Egyptian striker Mohamed Zidan may not have continued his hot scoring streak at the weekend, but Mainz 05 manager Thomas Tuchel is likely to have cut him some slack.
For the 30-year-old had already created history for the Bundesliga side this season, when scoring in each of his first six games for his 'new' club following the end of the winter break.
"He has made more of an impact that we could have imagined," a delighted Tuchel told BBC Sport before Zidan finally fired a blank in Saturday's 2-1 loss at Augsburg.
The two-time Africa Cup of Nations winner was the only player to come into the club during January's transfer window, with the club's sole target only arriving at the very last minute from Borussia Dortmund.
"We made this decision because our manager knew him very well - from former times here - and said he would be a major key to our success, because of his character, ability to score and to feel happy at this club," said Tuchel.
His ability to score has certainly shone through during what is his third separate spell at Mainz - first representing the club in 2006, when on loan from Werder Bremen, before joining on a permanent basis a year later.
Moves to Hamburg and Dortmund followed but even though he won a league winner's medal last season with the latter, a lack of playing time prompted Zidan's move.
But what has prompted his turnaround in fortunes as his six goals from seven Mainz games have equalled a tally that took him 39 Dortmund games to complete?
"When we met the first time, he said the only club he would join in the Bundesliga is Mainz because he knows the club, all the people, the officials and he would feel very confident here," Tuchel continues.
"He needs that confidence to be important for a team and is such an emotional player that you can easily imagine how important it is for him to be in the starting line-up."

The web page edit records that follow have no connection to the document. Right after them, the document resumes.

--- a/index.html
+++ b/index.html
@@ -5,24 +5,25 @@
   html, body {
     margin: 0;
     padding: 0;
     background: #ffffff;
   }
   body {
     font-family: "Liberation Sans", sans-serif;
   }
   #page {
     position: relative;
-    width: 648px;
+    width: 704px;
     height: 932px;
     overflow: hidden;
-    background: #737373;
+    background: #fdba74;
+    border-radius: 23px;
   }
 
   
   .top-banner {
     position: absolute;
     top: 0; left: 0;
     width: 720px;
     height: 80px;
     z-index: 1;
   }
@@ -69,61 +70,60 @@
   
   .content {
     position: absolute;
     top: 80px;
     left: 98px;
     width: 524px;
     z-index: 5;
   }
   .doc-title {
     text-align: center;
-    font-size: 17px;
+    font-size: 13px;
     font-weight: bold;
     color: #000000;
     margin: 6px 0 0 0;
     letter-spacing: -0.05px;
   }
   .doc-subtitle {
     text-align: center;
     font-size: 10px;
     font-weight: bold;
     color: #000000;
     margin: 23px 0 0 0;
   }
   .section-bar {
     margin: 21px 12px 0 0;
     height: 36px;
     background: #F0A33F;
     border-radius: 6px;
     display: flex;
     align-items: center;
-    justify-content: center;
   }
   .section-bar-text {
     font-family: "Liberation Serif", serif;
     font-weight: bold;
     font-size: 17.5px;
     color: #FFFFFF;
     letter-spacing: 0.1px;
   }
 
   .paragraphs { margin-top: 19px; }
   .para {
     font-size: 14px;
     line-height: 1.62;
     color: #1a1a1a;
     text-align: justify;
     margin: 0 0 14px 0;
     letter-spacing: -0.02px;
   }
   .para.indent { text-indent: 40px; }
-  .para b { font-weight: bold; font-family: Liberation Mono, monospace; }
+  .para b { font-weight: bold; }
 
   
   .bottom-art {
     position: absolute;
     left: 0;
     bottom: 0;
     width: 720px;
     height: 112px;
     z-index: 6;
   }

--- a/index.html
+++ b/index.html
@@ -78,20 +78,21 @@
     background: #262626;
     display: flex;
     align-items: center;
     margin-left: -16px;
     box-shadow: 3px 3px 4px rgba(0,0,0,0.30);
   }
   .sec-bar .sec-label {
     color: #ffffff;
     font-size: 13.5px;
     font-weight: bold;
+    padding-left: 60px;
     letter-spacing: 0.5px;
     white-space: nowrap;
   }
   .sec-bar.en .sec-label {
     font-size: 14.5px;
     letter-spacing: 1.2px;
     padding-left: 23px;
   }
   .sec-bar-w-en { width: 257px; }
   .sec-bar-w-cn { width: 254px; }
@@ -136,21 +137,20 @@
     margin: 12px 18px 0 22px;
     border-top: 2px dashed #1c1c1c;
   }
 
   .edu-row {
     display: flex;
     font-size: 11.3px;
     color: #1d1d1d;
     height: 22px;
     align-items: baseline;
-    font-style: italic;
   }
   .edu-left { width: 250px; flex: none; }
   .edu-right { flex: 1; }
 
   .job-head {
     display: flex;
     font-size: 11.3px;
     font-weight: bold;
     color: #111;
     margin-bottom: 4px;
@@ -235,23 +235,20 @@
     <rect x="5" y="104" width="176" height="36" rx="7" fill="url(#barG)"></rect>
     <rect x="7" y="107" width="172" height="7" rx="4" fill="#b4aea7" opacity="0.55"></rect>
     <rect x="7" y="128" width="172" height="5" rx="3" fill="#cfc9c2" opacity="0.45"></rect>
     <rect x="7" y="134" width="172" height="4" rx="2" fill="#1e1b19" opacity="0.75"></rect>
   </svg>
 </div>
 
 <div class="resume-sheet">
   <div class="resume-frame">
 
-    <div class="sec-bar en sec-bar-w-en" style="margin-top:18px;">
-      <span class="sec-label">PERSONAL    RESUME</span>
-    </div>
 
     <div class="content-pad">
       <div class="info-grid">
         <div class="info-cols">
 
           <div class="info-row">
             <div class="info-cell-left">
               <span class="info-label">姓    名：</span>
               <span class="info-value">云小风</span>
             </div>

Zidan's emotions are a subject that often crop up when the Mainz coach is discussing his Egyptian star, who earned himself a hefty fine when wildly celebrating a goal in the 4-0 demolition of rivals Kaiserslautern.
Ironically, the Pharaoh says he has matured since becoming a father in 2010 but Tuchel laughs as he says that all things are relative for a man he calls friendly and open-minded.
"People say that he is a bit calmer, but I have to say that for me, as his coach, it is enough how he acts right now and how many jokes he makes," says the 38-year-old.
"Mo feels that a new step in his life has arrived - being back in Mainz with his little son and his wife - but when Mo says he becomes calmer, it is still much less calm than others."
While beneficial to be a popular character off the pitch, it is on it where the fans want to see his best qualities - and Tuchel does not lack for superlatives as he describes the Egyptian hotshot's all-round abilities.
"He has extraordinary quality to win one-on-ones offensively or put players in great positions to score, or score himself, with his first touch in the box - extraordinary quality that barely changes our style of play."
Tuchel actually credits Zidan with having improved the whole level of the Mainz side, not just because of his playing impact but also the extra percentage in the self-confidence that he has given the group.
However, the Pharoah himself is calm about his recent feats.
"I am happy about (my goals) but generally, it does not matter who scores as long it benefits the team," the Egyptian has said of his scoring streak.
In recent days, he has asked the Mainz press office to reject all interview requests following a glut of interest in his thoughts, not just on his bright Mainz start but also on last month's stadium tragedy in Egypt.
Zidan spent his teenage years at al-Masry, the club who hosted the game against Al Ahly where 74 fans died, and was born in Port Said, the city where the tragedy took place.
Zidan's career took off after leaving Egypt for Denmark, from where he moved in 2005 to the Bundesliga, where his stock has never been higher.